The latest IPCC report cites Florida several times. Scientists point to tidal flooding lapping at South Florida’s priciest real estate and toxic algae blooms that have caused massive fish kills and a nauseous miasma that sickens residents and repels tourists.

by Fred Grimm
March 8, 2022
in Commentary
1

By Fred Grimm, Sun Sentinel columnist

The one good thing about old age: I won’t be around to suffer the consequences of my generation’s appalling negligence. At least, that’s what I thought.

I seem to have mistimed my demise. It now looks as if I’ll be around long enough to be pummeled by climate catastrophes that weren’t supposed to afflict Florida for another 30 or 40 years.

The latest report from the Intergovernmental Panel on Climate Change catalogued more daunting evidence that global warming looms as an existential menace.
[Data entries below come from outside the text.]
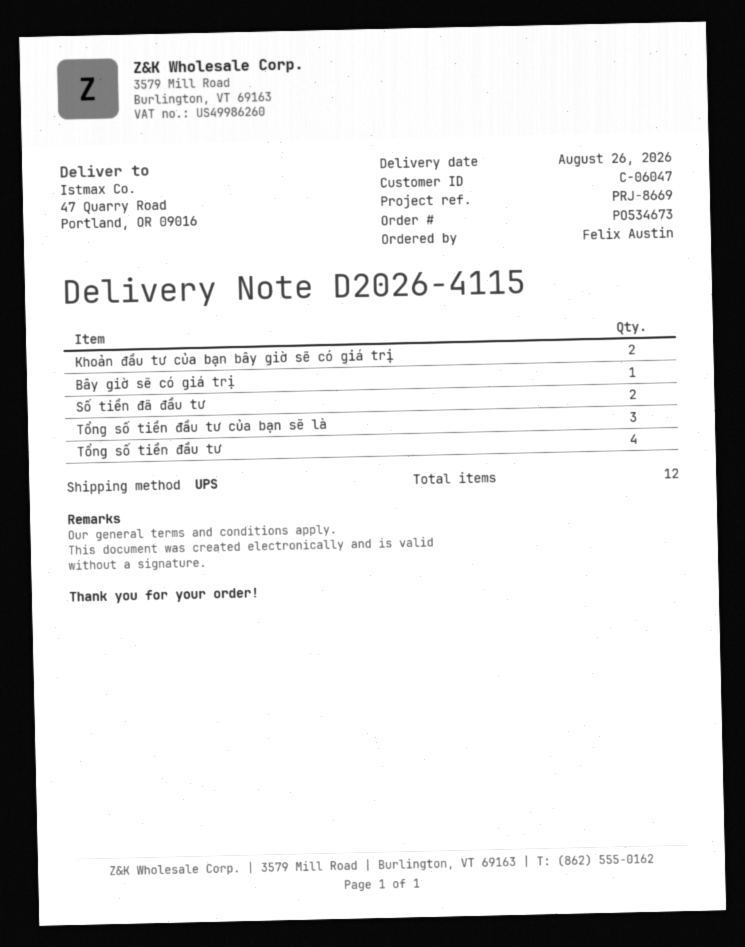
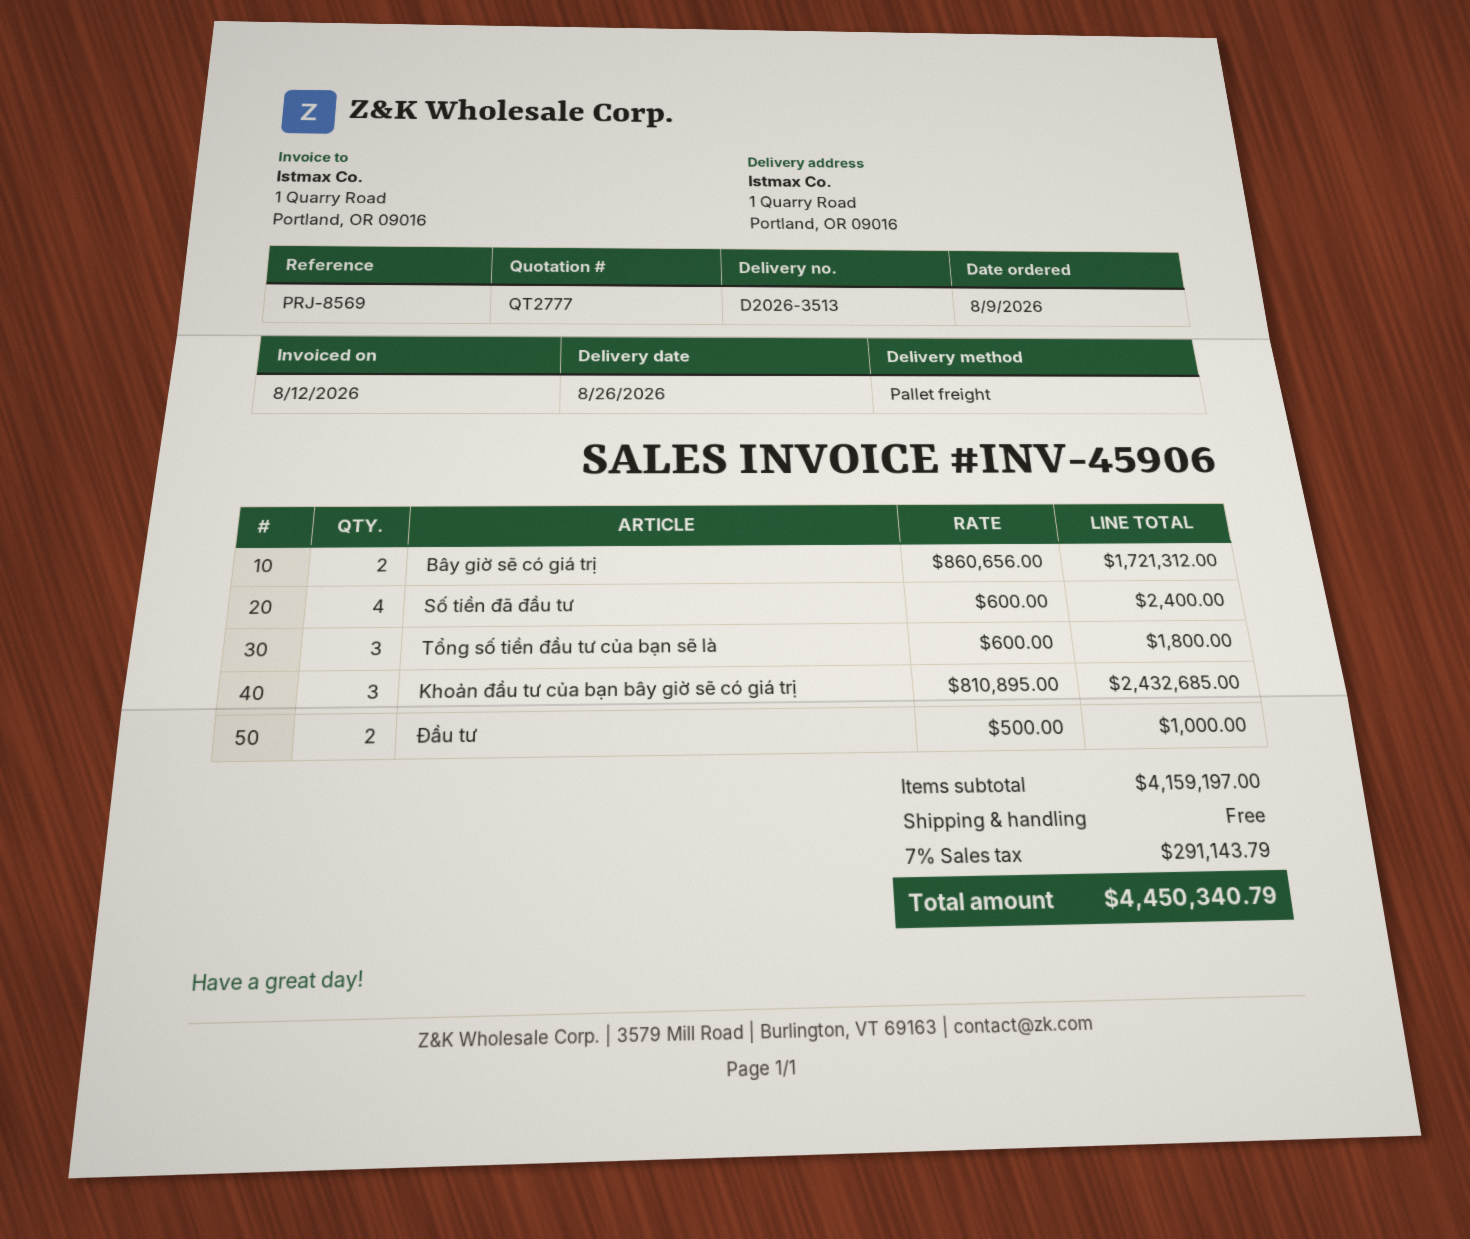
delivery note number: D2026-4115 -> D2026-3513
reference: PRJ-8669 -> PRJ-8569
shipping method: UPS -> pallet freight
ship to: 47 Quarry Road, Portland, OR 09016 -> 1 Quarry Road, Portland, OR 09016
Khoản đầu tư của bạn bây giờ sẽ có giá trị: 2 -> 3
Bây giờ sẽ có giá trị: 1 -> 2
Số tiền đã đầu tư: 2 -> 4
Tổng số tiền đầu tư: 4 -> none
Đầu tư: none -> 2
Except this account — 2,000 pages compiled by 270 researchers from 67 countries — diverged from the panel’s previous reports.
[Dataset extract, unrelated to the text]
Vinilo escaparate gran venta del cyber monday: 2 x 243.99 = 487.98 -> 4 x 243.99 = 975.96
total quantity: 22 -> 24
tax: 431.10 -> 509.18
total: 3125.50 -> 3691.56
This time, warnings about coming climate disasters were augmented by accounts of climate disasters already upon us. The if-we-don’t-do-something possibilities have been overtaken by we-didn’t-do-enough actualities.

Record-breaking, crop-killing droughts have left half the world’s population with severe water shortages. Wildfires are incinerating entire towns in the American northwest, Australia, Greece and Russia.

Fred Grimm

Rain forests are burning in the Amazon basin. People and animals are dying in blistering heat waves, even in northern reaches of Canada and Siberia. Unprecedented floods are drowning people in places once considered invulnerable. More powerful, more numerous hurricanes are spawned by warmer waters.

In 2019 alone, according to the report, 13 million people were displaced by extreme weather events in Africa and Asia. The warming temperatures are allowing tropical mosquitoes to carry malaria, zika and dengue fever into temperate zones.

Theoretic global warming has been displaced by a destructive reality.

Florida, with way too many of its 21.5 million residents clustered along 8,436 miles of vulnerable shoreline, gets several special mentions in the global report. The scientists cite the tidal flooding, fed by rising seas, that has been lapping at South Florida’s priciest real estate.

Higher temps have ushered toxic algae blooms into inland waterways, causing massive fish kills and a nauseous miasma that sickens residents and repels tourists. Warmer ocean waters exacerbate the bleaching that is killing coral reefs.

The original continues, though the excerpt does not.